Nada, quiçá tudo

Parece-lhe que está sempre a escrever o mesmo texto; presente a aflição dos actores: o sair da sombra para a luz; das trevas para o iluminismo; do oculto para o exposto. Sabe que regressa; sim, o regresso sempre acontece: somente não tem por certo quando nem se estará cá para o testemunhar. É um recorrente retorno à primeira forma normal, ao quadrado da hipotenusa, à soma do quadrado dos catetos, ao prazer do exercício mental, à fórmula resolvente, à infância dos filhos, às brincadeiras na rua, às férias nas várias casas e lugares, ao tempo em que a falta de quase tudo aguçava a imaginação e criava indeléveis memórias. Na verdade não é um regresso mas um recomeçar constante; um novo ensaio a cada instante, progressivamente mais calmo, mais leve: menos vento, mais brisa; uma carícia quase imperceptível. Abandonou os cueiros faz muito - mesmo que nunca os tenha usado; vive um novo presente, reencontrado, próprio da sua renovada idade. Sabe que está próximo de mais uma bifurcação, novas veredas, outros rumos: aceita-os com serena inquietude, como a natural, agora percebida, sequência divina dos tempos. Recorda que só existe equivalência entre duas partes quando as soluções da primeira o são também para a segunda e que um produto só é nulo quando um dos factores se anula, absorvendo o outro.
(Estará a falar de quê? O Ignácio e a Noémia vão embora: passam para outro texto; fartaram-se, sentem-se a mais neste).
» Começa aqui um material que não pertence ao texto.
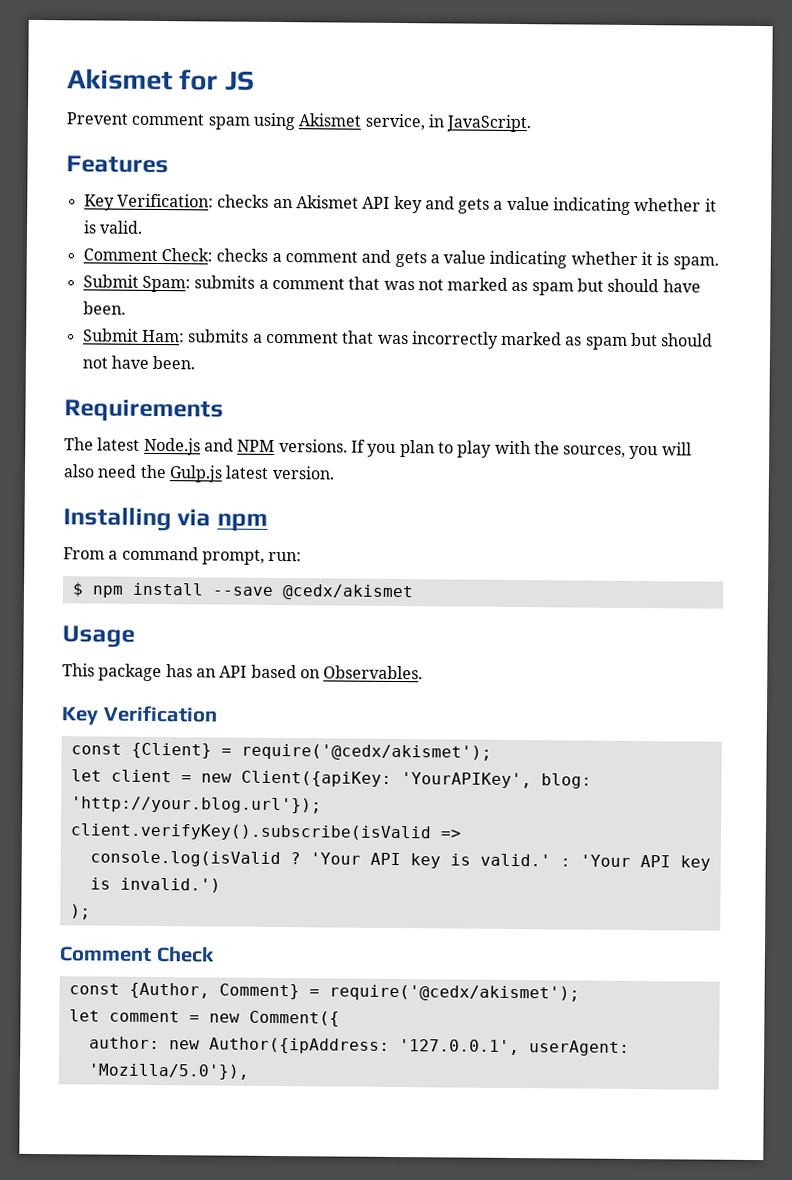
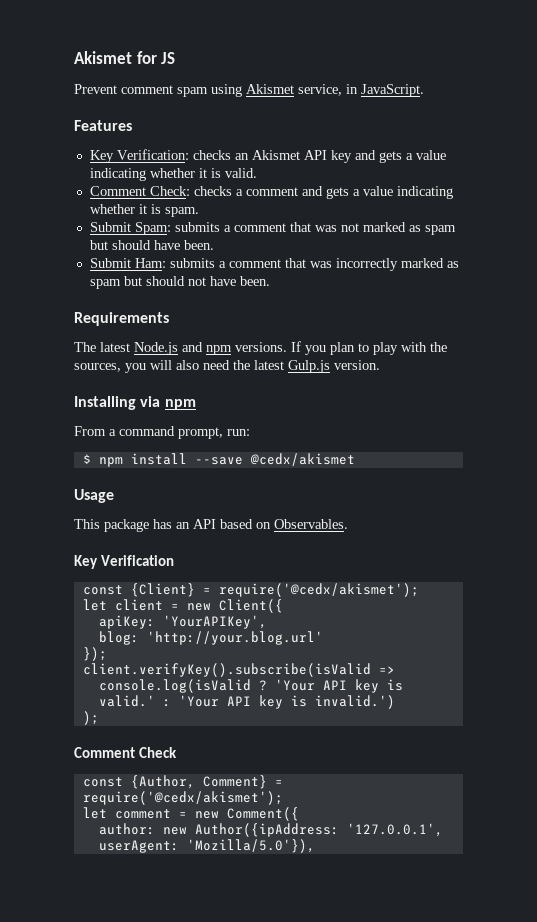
[237,439,276,452] NPM -> [206,345,232,355] npm
[168,465,270,483] Gulp.js latest -> [254,360,330,373] latest Gulp.js
[240,770,392,787] Client({apiKey: -> [218,599,283,613] [98,615,155,629] Client({ // apiKey:
[540,773,592,789] [70,796,322,814] blog: 'http://your.blog.url'}); -> [98,631,323,645] [82,647,107,661] // blog: 'http://your.blog.url' // });

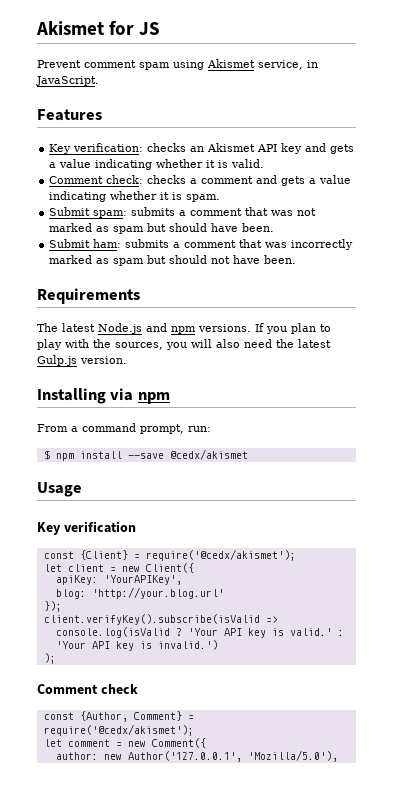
[116,149,189,160] Verification: -> [73,143,144,152] verification:
[149,186,190,196] Check: -> [106,175,144,184] check:
[134,222,171,235] Spam: -> [93,210,128,218] spam:
[134,258,166,268] Ham: -> [93,239,122,248] ham:
[74,519,348,532] [74,555,175,569] // This package has an API based on Observables. // Key Verification -> [37,521,136,535] // Key verification
[139,747,178,758] Check -> [100,684,138,694] check
[194,823,443,837] [98,839,315,853] Author({ipAddress: '127.0.0.1', userAgent: 'Mozilla/5.0'}), -> [127,750,338,762] Author('127.0.0.1', 'Mozilla/5.0'),

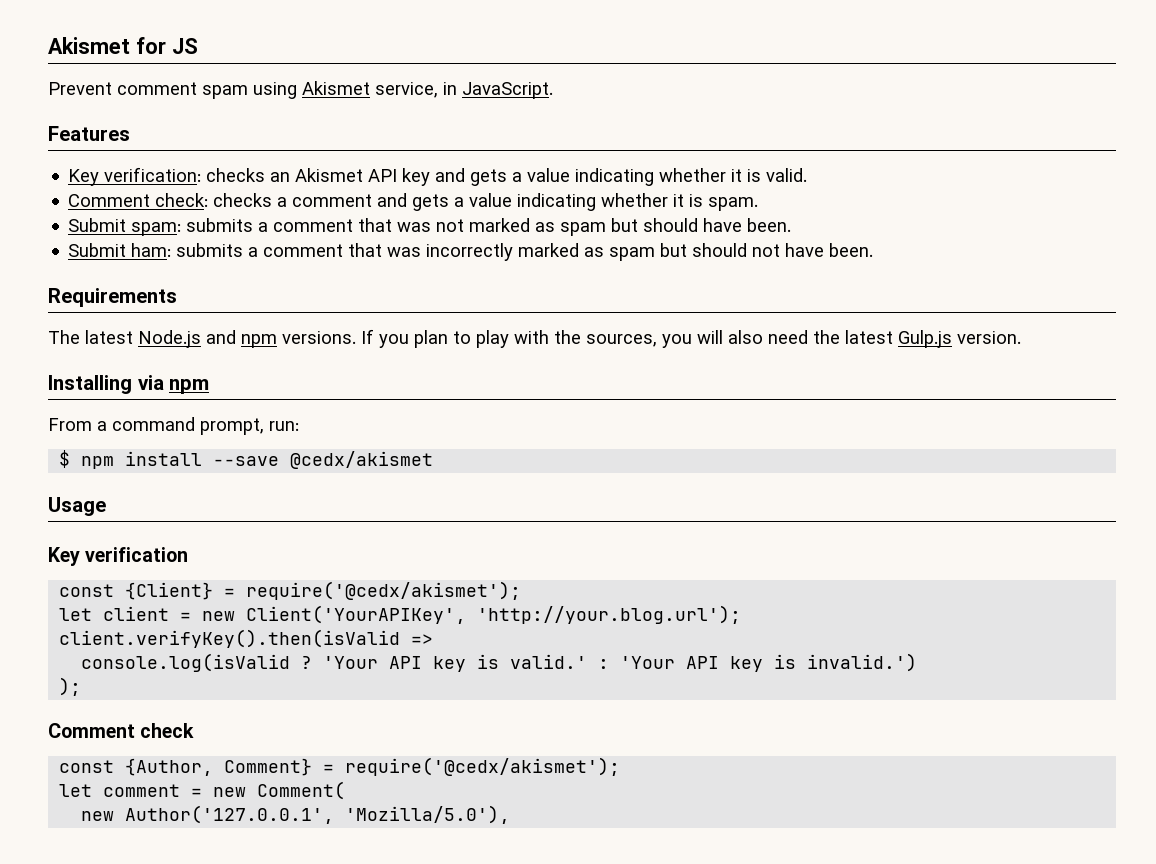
[145,563,194,573] [55,575,182,585] [55,587,224,599] [43,601,62,612] [43,614,260,625] Client({ // apiKey: 'YourAPIKey', // blog: 'http://your.blog.url' // }); // client.verifyKey().subscribe(isValid -> [246,605,742,624] [59,629,401,648] Client('YourAPIKey', 'http://your.blog.url'); // client.verifyKey().then(isValid
[151,738,206,748] [55,752,98,760] Comment({ // author: -> [257,781,346,800] Comment( //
A avó sempre dizia: "muito bem se canta na Sé". Nunca soube a origem desta frase, nem sequer compreendeu bem o seu sentido: procura; não encontra definição; desiste; segue em frente. Aprendeu recentemente que as azeitonas têm cultivares: variedades que vão muito para lá do simples pretas ou verdes. Tal como nas uvas, as suas características próprias, permitem a criação de néctares distintos, azeites com paladares, cheiros e cores bem diferenciados.
Pensa no que liga tudo isto além do simples acto da escrita, do singelo prazer de brincar com as palavras? Nada, quiçá tudo.